In other words Fischl’s art savagely exposes American middle-class pretensions. He is fascinated by middle class striving and hypocrisy, and called it “tragic and compelling.” Framed against his words, the beach scene figures’ grandiose poses constitute genteel desperation.
Eric Fischl, Tumbling Woman II, 2007, Bronze, 25.5” x 47.5” x 26”, Edition 6/9, 2AP
It’s impossible to see Fischl’s 2007 bronze Tumbling Woman II and not think of Degas’s brand of voyeurism, and from the beginning Fischl has been critically linked to Degas. John Russell’s 1986 New York Times invocation of Degas is unequivocal: Degas “sets up a charged situation with his incomparable subtlety of insight and characterization, and then he goes away and leaves us to figure it out as best we can. That is the tactic of Fischl, too, though the society with which he deals has an unstructured brutality and a violence never far from release that are very different from the nicely calibrated cruelties that Degas recorded," Russell wrote.

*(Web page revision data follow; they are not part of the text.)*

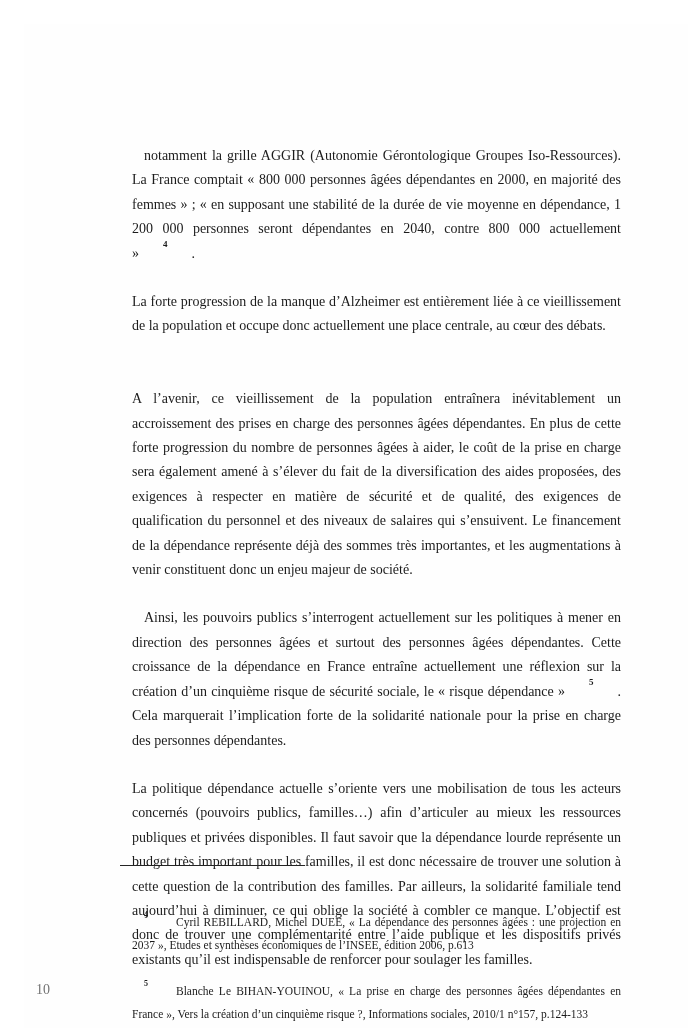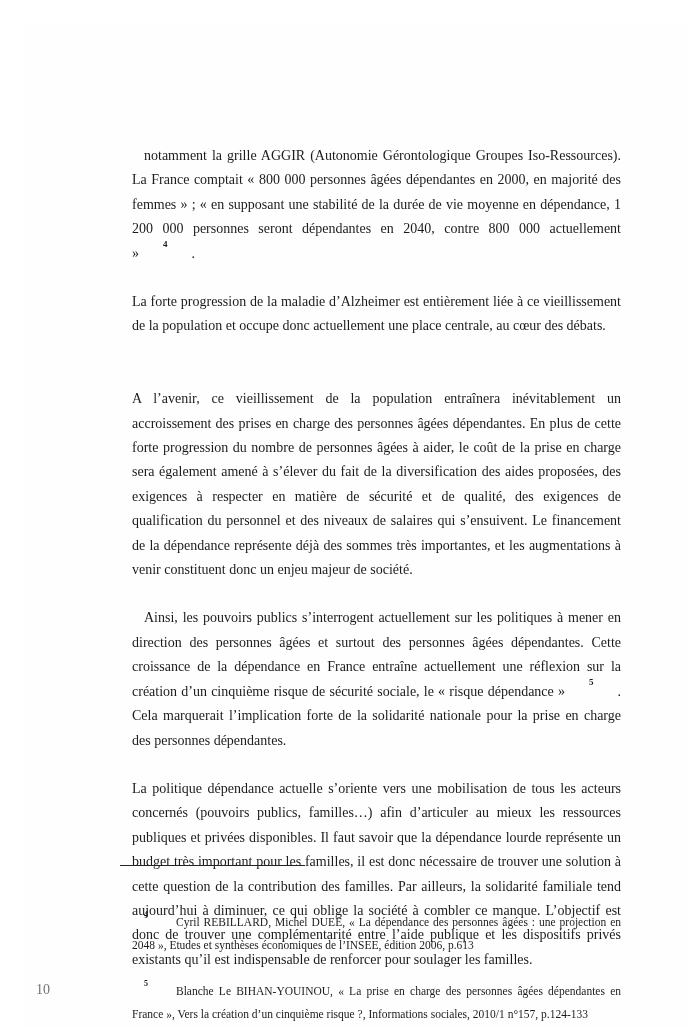--- a/index.html
+++ b/index.html
@@ -65,35 +65,35 @@
 </style>
 </head>
 <body>
 
 <div class="page">
 
   <div class="body-text">
 
     <p class="para"><span>notamment la grille AGGIR (Autonomie Gérontologique Groupes Iso-Ressources). La France comptait « 800 000 personnes âgées dépendantes en 2000, en majorité des femmes » ; « en supposant une stabilité de la durée de vie moyenne en dépendance, 1 200 000 personnes seront dépendantes en 2040, contre 800 000 actuellement »</span><sup class="note-ref">4</sup><span>.</span></p>
 
-    <p class="para">La forte progression de la maladie d’Alzheimer est entièrement liée à ce vieillissement de la population et occupe donc actuellement une place centrale, au cœur des débats.</p>
+    <p class="para">La forte progression de la manque d’Alzheimer est entièrement liée à ce vieillissement de la population et occupe donc actuellement une place centrale, au cœur des débats.</p>
 
     <div class="blank-line"></div>
 
     <p class="para">A l’avenir, ce vieillissement de la population entraînera inévitablement un accroissement des prises en charge des personnes âgées dépendantes. En plus de cette forte progression du nombre de personnes âgées à aider, le coût de la prise en charge sera également amené à s’élever du fait de la diversification des aides proposées, des exigences à respecter en matière de sécurité et de qualité, des exigences de qualification du personnel et des niveaux de salaires qui s’ensuivent. Le financement de la dépendance représente déjà des sommes très importantes, et les augmentations à venir constituent donc un enjeu majeur de société.</p>
 
     <p class="para"><span>Ainsi, les pouvoirs publics s’interrogent actuellement sur les politiques à mener en direction des personnes âgées et surtout des personnes âgées dépendantes. Cette croissance de la dépendance en France entraîne actuellement une réflexion sur la création d’un cinquième risque de sécurité sociale, le « risque dépendance »</span><sup class="note-ref">5</sup><span>. Cela marquerait l’implication forte de la solidarité nationale pour la prise en charge des personnes dépendantes.</span></p>
 
     <p class="para">La politique dépendance actuelle s’oriente vers une mobilisation de tous les acteurs concernés (pouvoirs publics, familles…) afin d’articuler au mieux les ressources publiques et privées disponibles. Il faut savoir que la dépendance lourde représente un budget très important pour les familles, il est donc nécessaire de trouver une solution à cette question de la contribution des familles. Par ailleurs, la solidarité familiale tend aujourd’hui à diminuer, ce qui oblige la société à combler ce manque. L’objectif est donc de trouver une complémentarité entre l’aide publique et les dispositifs privés existants qu’il est indispensable de renforcer pour soulager les familles.</p>
 
   </div>
 
   <div class="footnotes">
     <div class="footnote-rule"></div>
 
-    <p class="footnote"><sup class="fn-marker">4</sup><span>Cyril REBILLARD, Michel DUEE, « La dépendance des personnes âgées : une projection en 2048 », Etudes et synthèses économiques de l’INSEE, édition 2006, p.613</span></p>
+    <p class="footnote"><sup class="fn-marker">4</sup><span>Cyril REBILLARD, Michel DUEE, « La dépendance des personnes âgées : une projection en 2037 », Etudes et synthèses économiques de l’INSEE, édition 2006, p.613</span></p>
 
     <p class="footnote"><sup class="fn-marker">5</sup><span>Blanche Le BIHAN-YOUINOU, « La prise en charge des personnes âgées dépendantes en France », Vers la création d’un cinquième risque ?,  Informations sociales, 2010/1 n°157, p.124-133</span></p>
   </div>
 
   <div class="page-number">10</div>
 
 </div>
 
 </body></html>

I find similarity between Degas’s 1874 Interior (The Rape) and Fischl’s Bad Boy. The Venetian blind light patterns that fill the room in Bad Boy mimic closely the floor boards in Degas’s Interior. Bad Boy’s lady’s purse relates to the open suitcase in Interior. In both paintings the male figures’ hands add to our unease, the boy’s hands are behind his back removing an object from the purse, and Degas’s man’s hands are hidden in his pockets in a gesture of discomfort. Most importantly, the paintings have the same degree of psychic tension, Fischl’s with the suggestion of child abuse, and Degas’s with the emotional distress of the undergarment-clad kneeling woman.

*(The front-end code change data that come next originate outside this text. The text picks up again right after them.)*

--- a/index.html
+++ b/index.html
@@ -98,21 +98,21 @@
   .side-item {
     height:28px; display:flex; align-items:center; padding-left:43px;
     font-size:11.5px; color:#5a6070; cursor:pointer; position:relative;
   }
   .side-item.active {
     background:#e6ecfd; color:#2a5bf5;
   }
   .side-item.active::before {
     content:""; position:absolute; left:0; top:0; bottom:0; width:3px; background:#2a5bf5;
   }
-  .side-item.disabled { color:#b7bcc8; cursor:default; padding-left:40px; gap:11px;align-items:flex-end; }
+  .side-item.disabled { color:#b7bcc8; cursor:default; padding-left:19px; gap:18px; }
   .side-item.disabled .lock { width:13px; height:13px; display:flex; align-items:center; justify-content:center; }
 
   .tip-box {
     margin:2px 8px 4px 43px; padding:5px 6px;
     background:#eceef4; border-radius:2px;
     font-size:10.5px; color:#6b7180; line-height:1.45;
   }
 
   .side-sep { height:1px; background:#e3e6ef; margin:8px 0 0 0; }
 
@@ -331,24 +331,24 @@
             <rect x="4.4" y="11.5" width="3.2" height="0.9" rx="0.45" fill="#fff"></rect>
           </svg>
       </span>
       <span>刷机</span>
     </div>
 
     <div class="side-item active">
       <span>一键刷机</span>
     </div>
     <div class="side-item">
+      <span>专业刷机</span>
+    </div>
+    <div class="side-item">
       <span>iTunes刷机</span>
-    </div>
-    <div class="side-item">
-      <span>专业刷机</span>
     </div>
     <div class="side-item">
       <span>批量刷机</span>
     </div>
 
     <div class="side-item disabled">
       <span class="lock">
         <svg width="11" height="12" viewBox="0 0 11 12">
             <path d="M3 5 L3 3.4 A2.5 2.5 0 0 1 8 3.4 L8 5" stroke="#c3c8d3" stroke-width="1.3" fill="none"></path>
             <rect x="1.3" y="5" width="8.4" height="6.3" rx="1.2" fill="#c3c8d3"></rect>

The art historian Edward Huttinger wrote that there were two components in Degas’s art which permeated each other: “the great western tradition of Classicism, plus his passionately direct interpretation of the essential phenomena of his own present existence.” This fits Fischl.
Tumbling Woman II follows a line of sculptural works the artist began after New York was attacked. When he first exhibited this art he suffered grief because New Yorkers found the sculptures too painfully derivative of 9/11 victims. The work found acceptance, though--the pieces all sold.
In 2009 Alfred MacAdam wrote in ARTnews that one of Fischl’s bronzes “looks like a Pompeii casting of a person killed by the volcano.” The critic found the sculpture’s surface interesting, noting bronze fragments seemingly chipped off the figure. He also compared some pieces to Baroque religious statuary.
Crossing over from painting to the three dimensional, Fischl captures movement with the same sharp-eyed observation as Degas.